__ABOUT THIS EXERCISE__: Please copy, exactly as they appear below, the lines from the one containing "of products, testing" through the one containing "Access NI – Enhanced Vulnerable Adults".

__MATERIAL PROVIDED__:
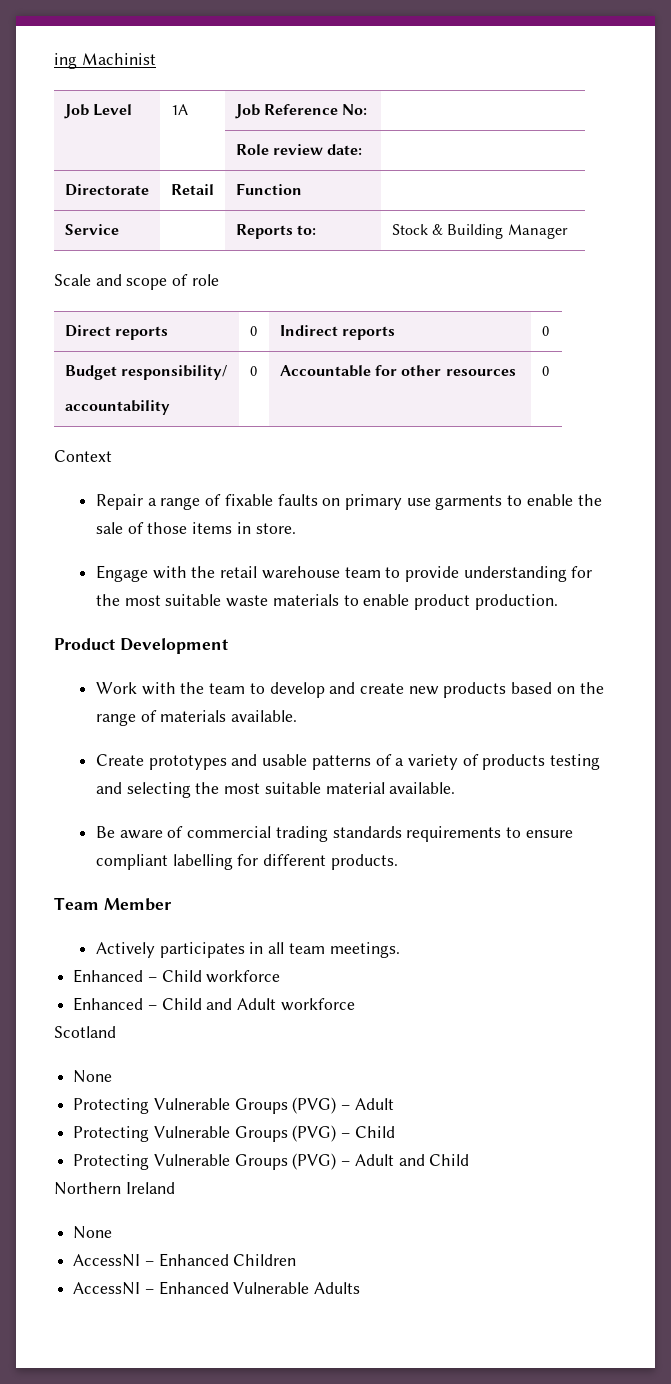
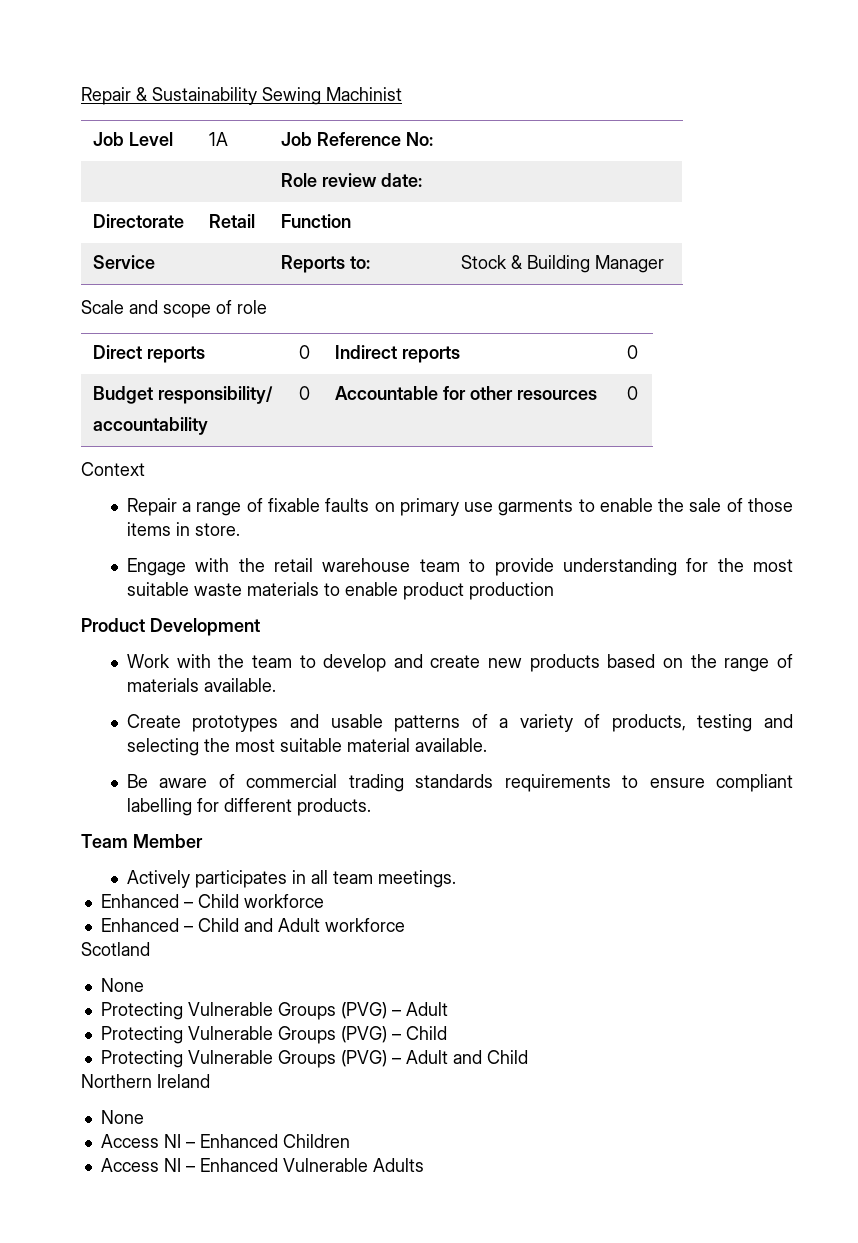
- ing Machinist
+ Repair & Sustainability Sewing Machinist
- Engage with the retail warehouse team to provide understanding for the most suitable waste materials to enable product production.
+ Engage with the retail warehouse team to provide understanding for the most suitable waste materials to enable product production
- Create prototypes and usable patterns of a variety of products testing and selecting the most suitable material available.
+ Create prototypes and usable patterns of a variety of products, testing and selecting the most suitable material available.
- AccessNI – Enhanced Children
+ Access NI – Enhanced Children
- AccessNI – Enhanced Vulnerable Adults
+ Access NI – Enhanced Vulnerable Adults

...

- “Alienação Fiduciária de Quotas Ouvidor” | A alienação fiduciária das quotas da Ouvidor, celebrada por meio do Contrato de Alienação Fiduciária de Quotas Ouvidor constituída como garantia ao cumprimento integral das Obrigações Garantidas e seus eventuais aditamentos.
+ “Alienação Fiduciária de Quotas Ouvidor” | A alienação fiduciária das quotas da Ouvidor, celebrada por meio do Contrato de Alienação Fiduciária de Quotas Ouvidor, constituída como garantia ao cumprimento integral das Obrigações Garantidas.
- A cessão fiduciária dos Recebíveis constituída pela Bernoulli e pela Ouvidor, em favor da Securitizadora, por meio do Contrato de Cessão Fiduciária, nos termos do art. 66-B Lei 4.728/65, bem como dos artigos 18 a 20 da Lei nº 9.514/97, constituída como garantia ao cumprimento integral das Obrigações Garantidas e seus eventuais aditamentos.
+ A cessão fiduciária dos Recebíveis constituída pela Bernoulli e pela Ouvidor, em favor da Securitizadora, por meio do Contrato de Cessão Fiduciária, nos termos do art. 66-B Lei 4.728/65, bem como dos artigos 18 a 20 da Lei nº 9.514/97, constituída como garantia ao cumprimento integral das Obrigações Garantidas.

__WRITTEN RESPONSE__:
+ Create prototypes and usable patterns of a variety of products, testing and selecting the most suitable material available.
- AccessNI – Enhanced Children
+ Access NI – Enhanced Children
- AccessNI – Enhanced Vulnerable Adults
+ Access NI – Enhanced Vulnerable Adults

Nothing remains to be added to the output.